With bureaucrats like this, Vladimir Putin doesn't need friends.
Anton Vaino has worked in the Russian government for over a decade, cycling through all sorts of obscure, meaningless titles and navigating the Kremlin's tunnels of bureaucracy. On Friday, the 44-year-old Estonian-born official became Vladimir Putin's chief of staff.
He will fill the role once held by Sergei Ivanov, 63, who served with Putin in the KGB and was one of his most trusted advisers. The change comes a month before Russia's parliamentary elections, as Russian-Ukrainian tensions have again started to escalate and economic difficulties have continued.
Though it is still unknown why Putin demoted the 63-year-old Ivanov—the Russian leader said in a seemingly scripted meeting that the aide asked for the demotion—a look at Vaino's resume reveals a well-oiled cog in the government machine. He started out as a diplomat in Japan in 1996. From there, he made his foray into government through the Russian Foreign Ministry. He then spent years in positions that involved overseeing other officials and branches of the government.
Starting in 2002, he worked in the Office of Presidential Protocol, which is tasked with organizing the events that Putin attends at home and abroad. He assumed positions like "deputy head" and "first deputy head" until his 2007 appointment as deputy chief of government staff, from which he rose to chief of the government staff in 2011.
There, Vaino served as the bureaucrat of the bureaucrats, watching over the day-to-day activity of the Russian government: giving instructions to federal agencies, and overseeing judiciary policies, legislative activity, the media, and more.
During Putin's third term, Vaino became deputy chief of the presidential administration, second to Ivanov. He handled scheduling, record-keeping, and other "technical" work.
If all that sounds like the career of a colorless administrator, former Kremlin officials would agree. Several of them described Vaino as someone whose professional track matched his personality.
"Vaino is far from pure politics and the siloviki [politicians with military or security backgrounds]. He knows Putin on a personal level," one former official told Vedomosti. "He is not tied to any clans or nomenclature. An administrator. A bureaucrat in the best sense of the word."
"He did not play politics," said another. "He is an administrator."
Another former official dubbed Vaino "an apparatchik of the highest class" in a Facebook post congratulating Putin on his choice.
"For many years he ran the daily work schedule of the president. He is very polite!
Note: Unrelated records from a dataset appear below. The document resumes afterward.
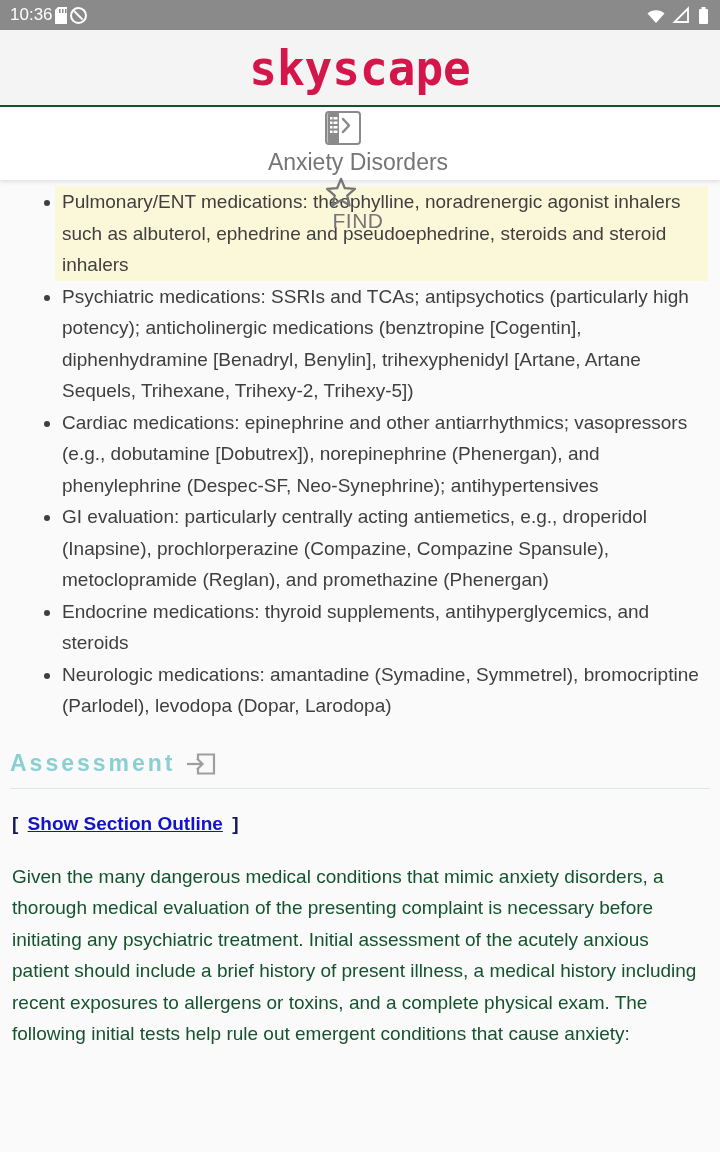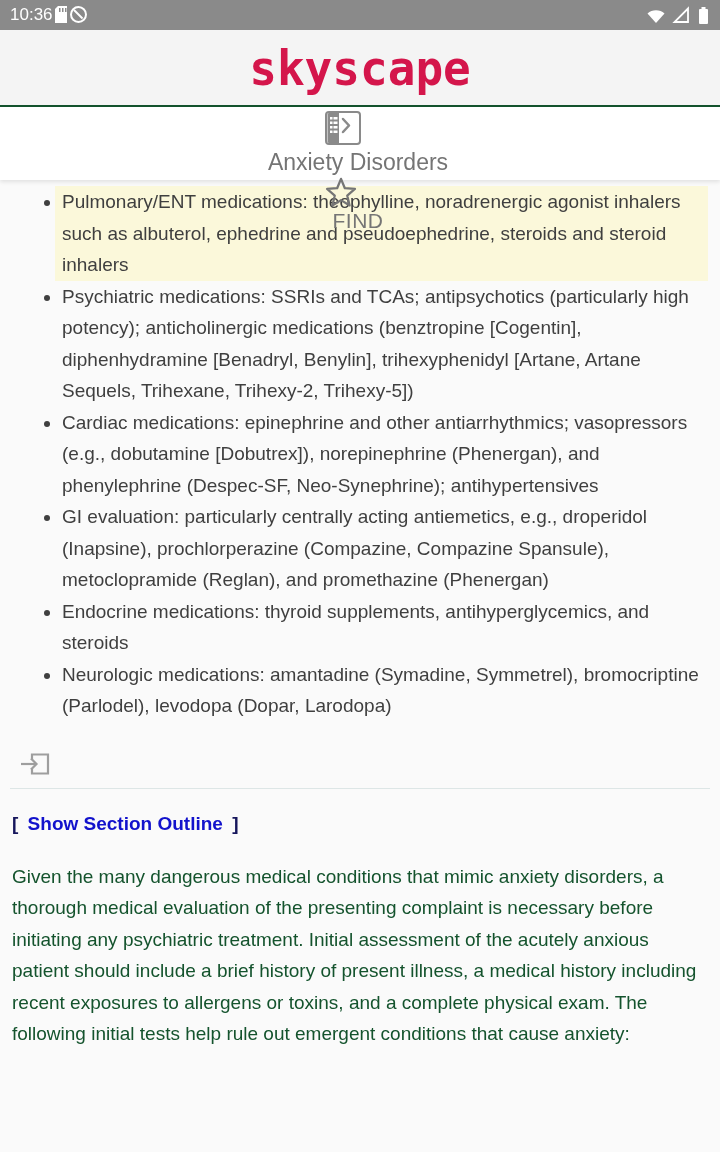--- a/index.html
+++ b/index.html
@@ -2,21 +2,21 @@
 <html><head>
 <meta charset="utf-8">
 <style>
   * { margin:0; padding:0; box-sizing:border-box; }
   html,body { width:720px; height:1152px; background:#fafafa; overflow:hidden;
     font-family:"Liberation Sans", sans-serif; }
 
   
   .status-bar { height:30px; background:#8a8a8a; color:#fff; display:flex;
     align-items:center; padding:0 10px; font-size:17px; }
-  .status-left { display:flex; align-items:flex-start; }
+  .status-left { display:flex; align-items:flex-end; }
   .status-right { margin-left:auto; display:flex; align-items:center; gap:6px; }
   .status-bar svg { display:block; }
 
   
   .logo-band { height:77px; background:#f4f4f4; display:flex; align-items:center;
     justify-content:center; border-bottom:2px solid #14532d; }
   .logo-text { font-family:"DejaVu Sans Mono", monospace; font-weight:bold;
     font-size:46px; color:#d4164b; letter-spacing:0px; transform:scaleY(1.05); }
 
   
@@ -36,21 +36,21 @@
 
   .section-heading { margin:27px 0 0 10px; display:flex; align-items:center; }
   .section-heading .heading-text { font-size:23px; font-weight:bold; color:#8ccfd3;
     letter-spacing:3px; }
   .section-heading .enter-icon { margin-left:8px; display:flex; }
   .section-rule { border:none; border-top:1px solid #dcе7e8; border-top:1px solid #dde6e6;
     margin:9px 10px 0 10px; }
 
   .outline-line { margin:24px 0 0 12px; font-size:19px; font-weight:bold; }
   .bracket { color:#16165c; }
-  .outline-link { color:#1212cc; margin:0 4px; cursor:pointer; }
+  .outline-link { color:#1212cc; text-decoration:underline; margin:0 4px; cursor:pointer; }
 
   .body-paragraph { margin:26px 12px 0 12px; font-size:19px; line-height:31.5px;
     color:#14532d; }
 
   .fab { position:absolute; right:14px; bottom:12px; width:46px; height:46px;
     border-radius:50%; background:#f7dfe4; border:3px solid #d5466b;
     display:flex; align-items:center; justify-content:center; }
 
   
   .nav-bar { height:57px; background:#000; display:flex; align-items:center;
@@ -133,20 +133,21 @@
   <ul class="bullet-list">
     <li class="highlighted">Pulmonary/ENT medications: theophylline, noradrenergic agonist inhalers such as albuterol, ephedrine and pseudoephedrine, steroids and steroid inhalers</li>
     <li>Psychiatric medications: SSRIs and TCAs; antipsychotics (particularly high potency); anticholinergic medications (benztropine [Cogentin], diphenhydramine [Benadryl, Benylin], trihexyphenidyl [Artane, Artane Sequels, Trihexane, Trihexy-2, Trihexy-5])</li>
     <li>Cardiac medications: epinephrine and other antiarrhythmics; vasopressors (e.g., dobutamine [Dobutrex]), norepinephrine (Phenergan), and phenylephrine (Despec-SF, Neo-Synephrine); antihypertensives</li>
     <li>GI evaluation: particularly centrally acting antiemetics, e.g., droperidol (Inapsine), prochlorperazine (Compazine, Compazine Spansule), metoclopramide (Reglan), and promethazine (Phenergan)</li>
     <li>Endocrine medications: thyroid supplements, antihyperglycemics, and steroids</li>
     <li>Neurologic medications: amantadine (Symadine, Symmetrel), bromocriptine (Parlodel), levodopa (Dopar, Larodopa)</li>
   </ul>
 
   <div class="section-heading">
+    <span class="heading-text">Assessment</span>
     <span class="enter-icon">
       <svg width="34" height="30" viewBox="0 0 34 30">
         <path d="M14 11 V5.5 H30 V24.5 H14 V19" fill="none" stroke="#9e9e9e" stroke-width="2.2"></path>
         <line x1="3" y1="15" x2="18" y2="15" stroke="#9e9e9e" stroke-width="2.2"></line>
         <path d="M13 9.5 L18.5 15 L13 20.5" fill="none" stroke="#9e9e9e" stroke-width="2.2"></path>
       </svg>
     </span>
   </div>
   <hr class="section-rule">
Always collected and organized," the ex-official wrote.
Vaino also has, for the Kremlin, a noncontroversial background.
He was born in the Estonian SSR to an elite Soviet family "with a silver spoon in his mouth," one Russian source told Vedomosti. His grandfather Karl Vaino was the First Secretary of the Communist Party of Estonia for a decade, but barely spoke Estonian. He was a hardline enforcer of Russification: banning Estonian culture and language in favor of all-Russian everything, whether the public liked it or not. As calls for Estonian independence continued to build throughout the 1980s, his time as leader came to an end.
Estonia, a NATO country that last year planned to build a fence to keep the Russians out, took note of Vaino's background, spotlighting it in news stories about the promotion.
But as far as the Kremlin goes, there appears to be nothing suspicious or extreme about the man. And Vaino's profile—that of a detached careerist—could be what Putin finds appealing about him.
"Ruling Russia is becoming a lonely business; Putin doesn't need his friends to help him anymore," wrote political analyst Tatyana Stanovaya in an essay for the Carnegie Moscow Center.
The Russian leader's maneuvering does not appear far off from that of his predecessors. In his 1976 book Lenin in Zürich, Alexander Solzhenitsyn's young Lenin defined "political genius" as the sort of prudential switch-ups seen in today's Kremlin.
"At any given time one or two people emerged to take their place at his side, people who for the moment were intellectually closer to him, more interesting, important, and useful than anyone else, people who particularly stimulated him to confide in them, to discuss things with them, to act in concert with them," Solzhenitsyn wrote. "Once one of these transitional people grew obstinate, ceased to understand why his duties were necessary and urgent, began to mention his mixed feelings or his own unique destiny, then it was just as natural to remove him from the main road, dismiss him, forget him, abuse and anathematize him if necessary."
In steps Vaino at a time when Russia is hardening its regional posture, using an Iranian base for Syrian airstrikes and deploying air-defense missiles in Crimea. Ivanov, meanwhile, has been reassigned to the position of Special Presidential Representative for Environmental Protection, Ecology and Transport.
"Vaino is not one of Putin's friends; he works for the president, not with him. For one's career, it is now more important to be close to Putin in the present than to have been a close associate in the past," Stanovaya wrote. "It is becoming clear that Putin does not want faithful advisers, he wants acolytes."